But, as you remember our discussion from SAS-L, the one titled "Array search concepts (was: Re: Help?)", I'm finishing/polishing this dynamic array concept, which would allow us to write something like:
...
array _C_ sentinel1-character-sentinel2;
call arrayCNT('Allocate', lbound(_C_), hbound(_C_));
...
do over _C_;
if MISSING (_C_) then call arrayCNT('Add', _I_, 1);
end;
...
All the best
Bart
Bart, as far as elegance is concerned, I have the same kind of aesthetic aversion to "big enough" allocations. I do remember our -L exchange and am looking forward to seeing the finished product whenever you deem it to have been sufficiently Polished ;). I've learned quite a few FCMP tricks of trade from you and strongly suspect will learn more from this one.
Aesthetics aside, "big enough" can be extremely useful, as you well know, and quite productive speed-wise. This is because a one fell swoop allocation at compile time works much faster than allocating memory at run time for each extra item one at a time.
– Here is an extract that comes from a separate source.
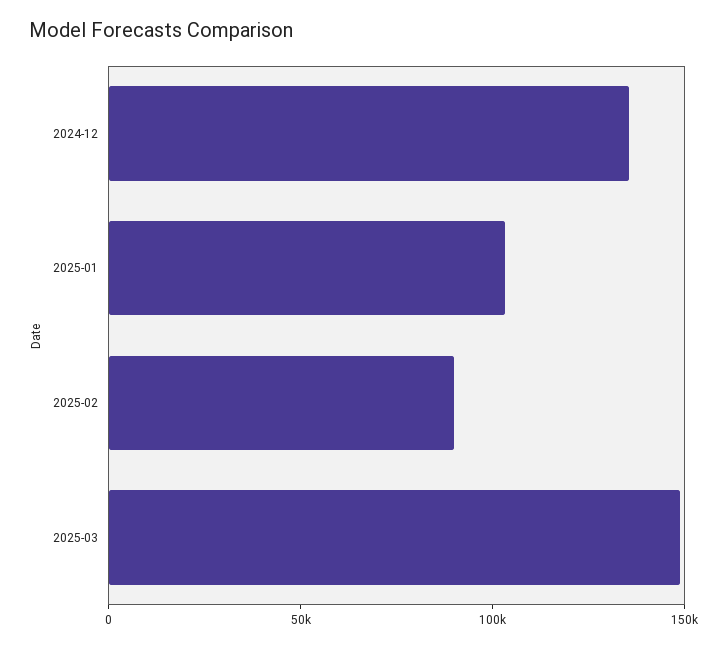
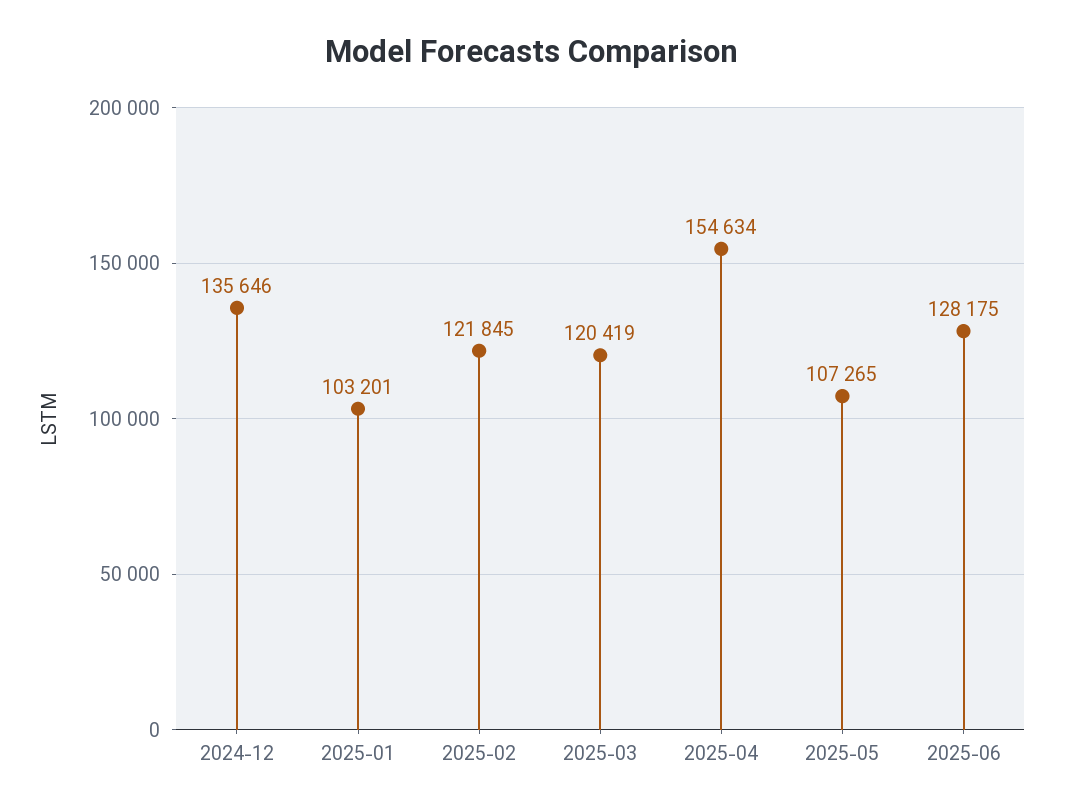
2025-02: 90000 -> 121845
2025-03: 150000 -> 120419
2025-04: none -> 154634
2025-05: none -> 107265
2025-06: none -> 128175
With a really big hash object table, most of its time is spent not so much on the search and retrieve operations as on looking for available memory before doing an insert, especially when its memory footprint approaches the system limits. As a result, code can be run for a long time, only to fail on the next insertion when no more memory is available; whereas if an open-addressed array-based hash table is allocated as a big array at compile time, it either fails at once or else will work to the end without a glitch.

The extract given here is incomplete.